____________________
Education
Math prof awarded Killam Research Fellowship
Kingston - Queen’s Mathematics and Statistics professor David Thomson is among nine outstanding Canadian scientists and scholars to be named a new Killam Research Fellow for 2009.
The fellowship, valued at $140,000, is among Canada’s most distinguished research awards.
Canada Research Chair in Statistics and Signal Processing, Dr. Thomson has focused his work at Queen’s on climate analysis, global warming, and space physics. His goal during the two-year fellowship will be to identify solar gravity or "g-modes” using space physics data. These obscure solar modes are important for both scientific and practical reasons, he notes.

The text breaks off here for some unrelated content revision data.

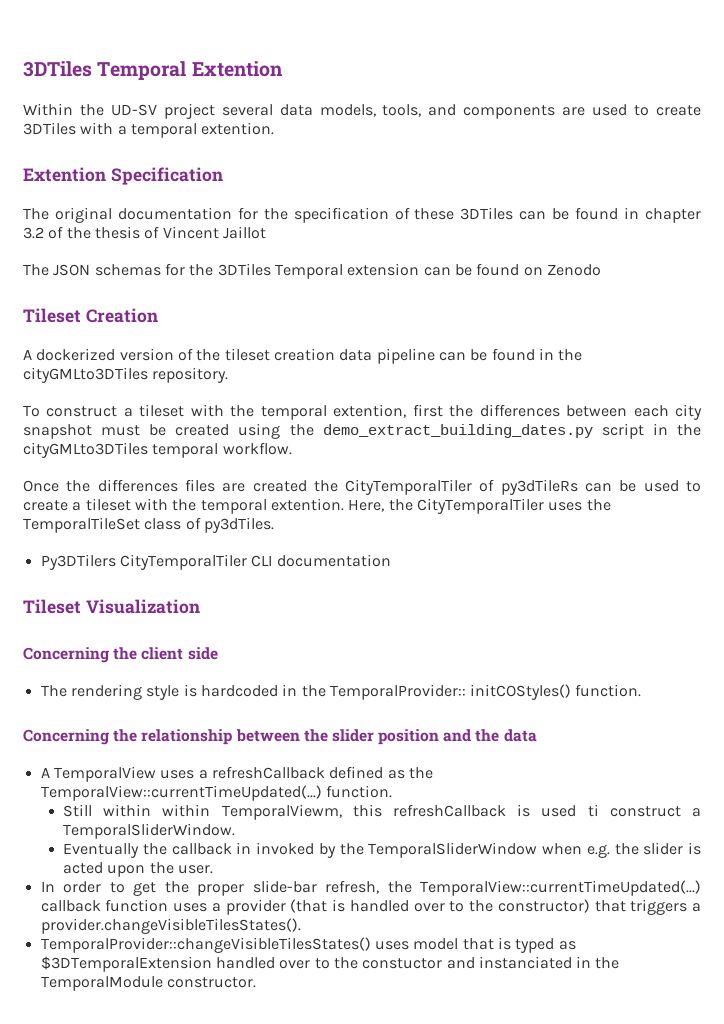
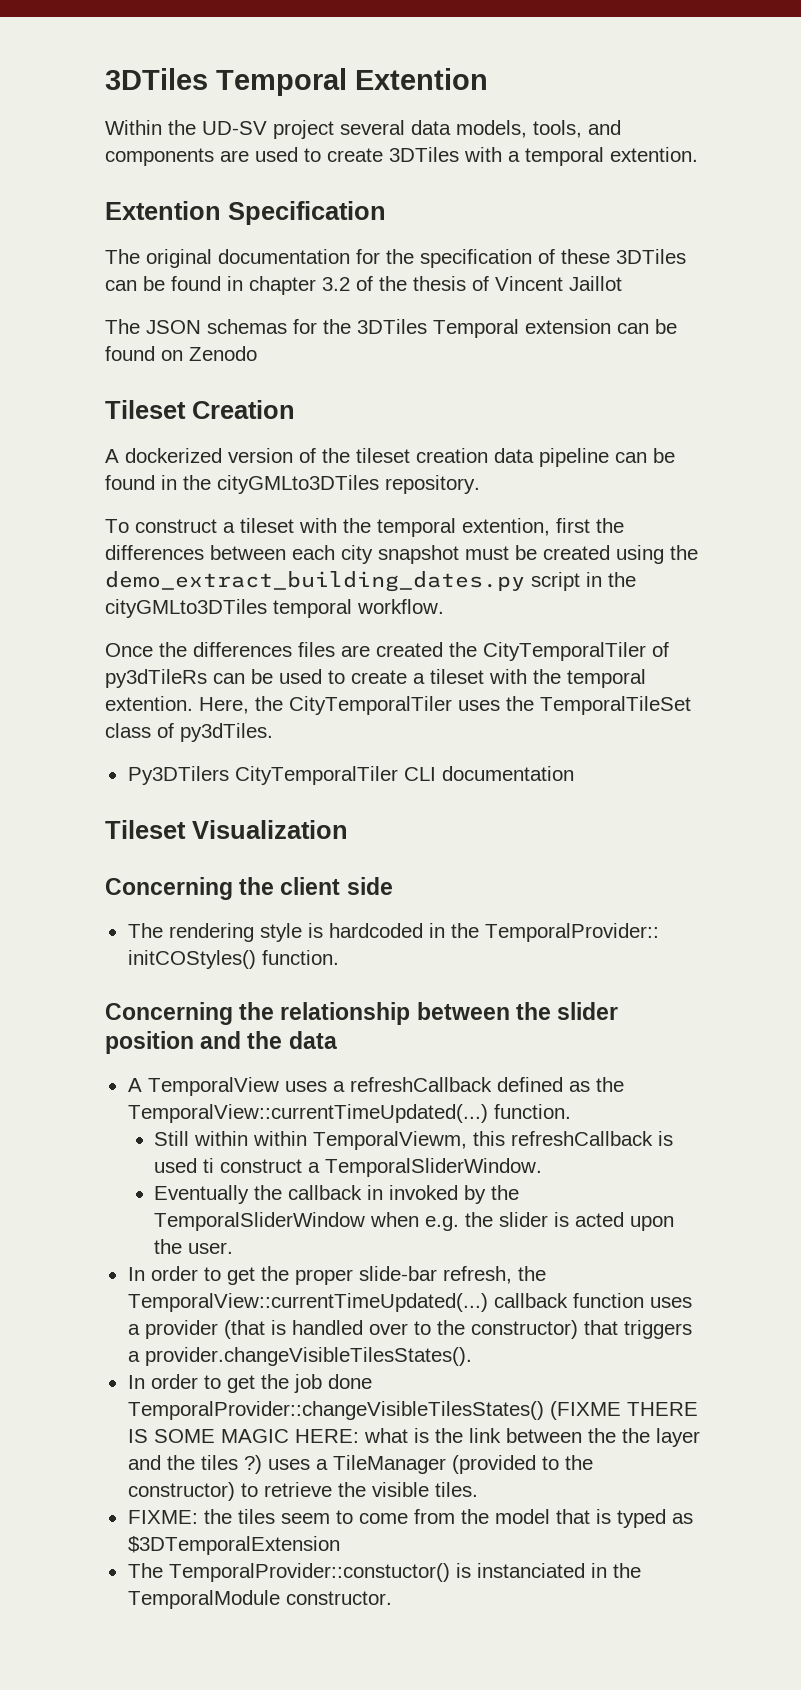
[40,937,409,953] TemporalProvider::changeVisibleTilesStates() uses -> [127,1374,372,1393] [127,1401,698,1420] [127,1428,700,1447] [127,1455,593,1474] [127,1482,478,1501] [127,1509,489,1524] In order to get the job done TemporalProvider::changeVisibleTilesStates() (FIXME THERE IS SOME MAGIC HERE: what is the link between the the layer and the tiles ?) uses a TileManager (provided to the constructor) to retrieve the visible tiles. // FIXME: the tiles seem to come from the
[215,957,475,969] handled over to the constuctor and -> [127,1563,471,1582] // The TemporalProvider::constuctor() is

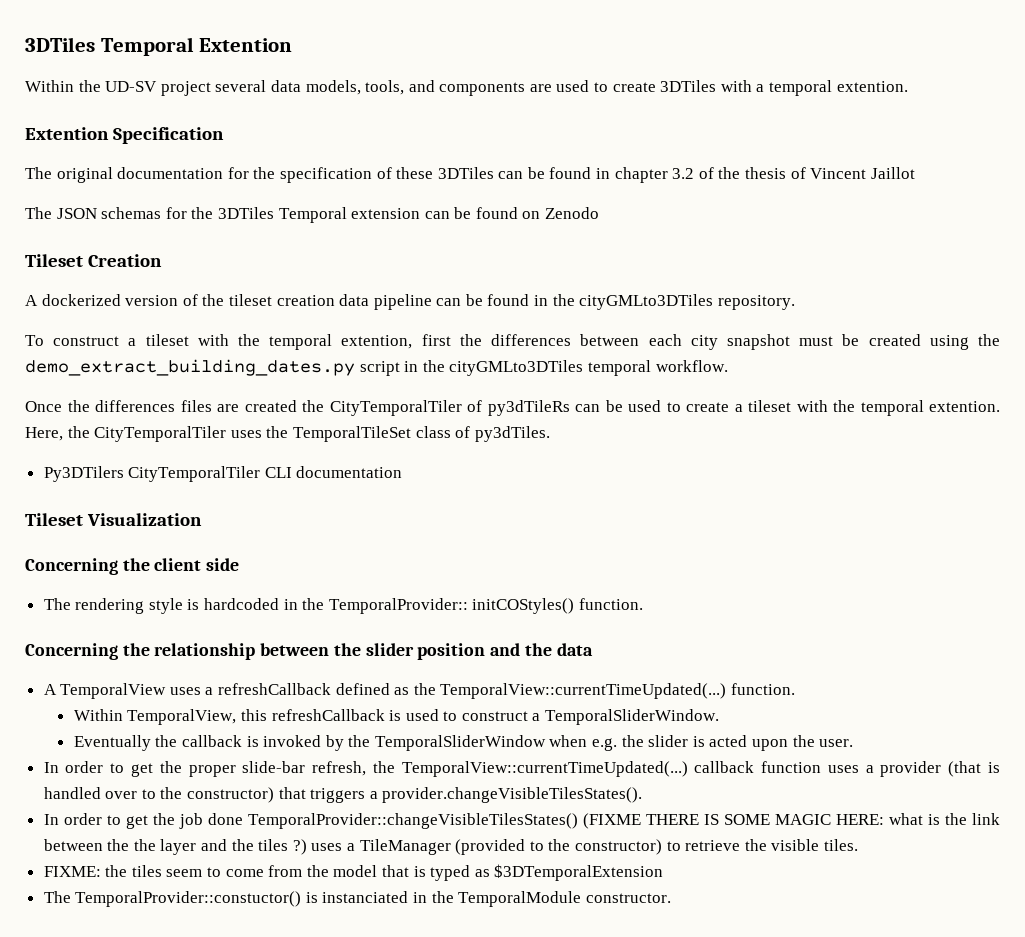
[153,1131,467,1150] Still within within TemporalViewm, -> [73,709,237,725] Within TemporalView,
[202,1158,214,1173] ti -> [443,711,458,721] to
[366,1185,383,1200] in -> [246,736,259,747] is

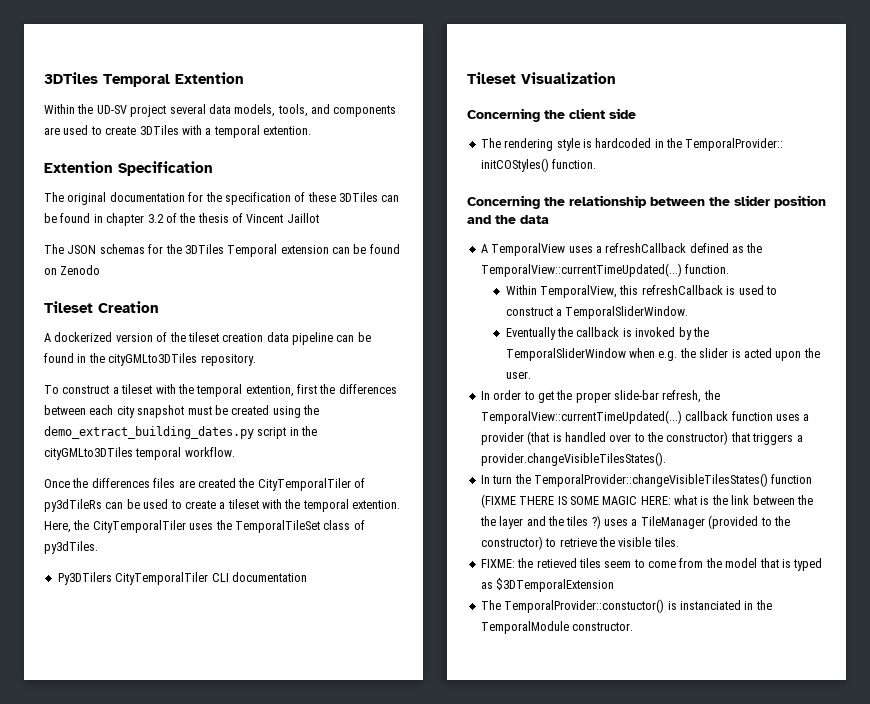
[63,813,578,829] order to get the job done TemporalProvider::changeVisibleTilesStates() -> [492,473,813,487] turn the TemporalProvider::changeVisibleTilesStates() function
(128, 871) none -> [536,558,577,568] retieved

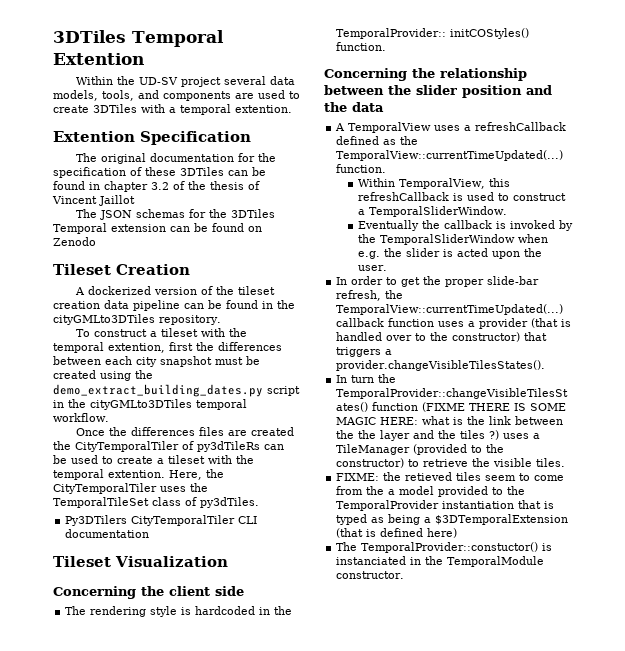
[725,558,758,568] model -> [388,486,526,497] [336,500,515,511] a model provided to the TemporalProvider instantiation
(493, 585) none -> [388,514,432,525] being a
(615, 585) none -> [336,528,458,538] (that is defined here)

Identifying the modes and precisely determining their frequencies is the only known way to determine conditions in the Sun’s core. “Until we know this, our ability to predict climate is greatly limited,” says Dr. Thomson. “Thus, characterizing g-modes is becoming increasingly vital.” He and his students will attempt to identify the modes with new data analysis tools that they have developed using the different orbits of the ACE and Ulysses spacecraft.
Administered by the Canada Council for the Arts, Killam Research Fellowships allow Canada’s best scientists and scholars to devote two years to full-time research. Recipients are chosen by the Killam Selection Committee, which comprises 15 eminent scientists and scholars representing a broad range of disciplines. Queen’s has received a total of 45 Fellowships since the program’s inception in 1968.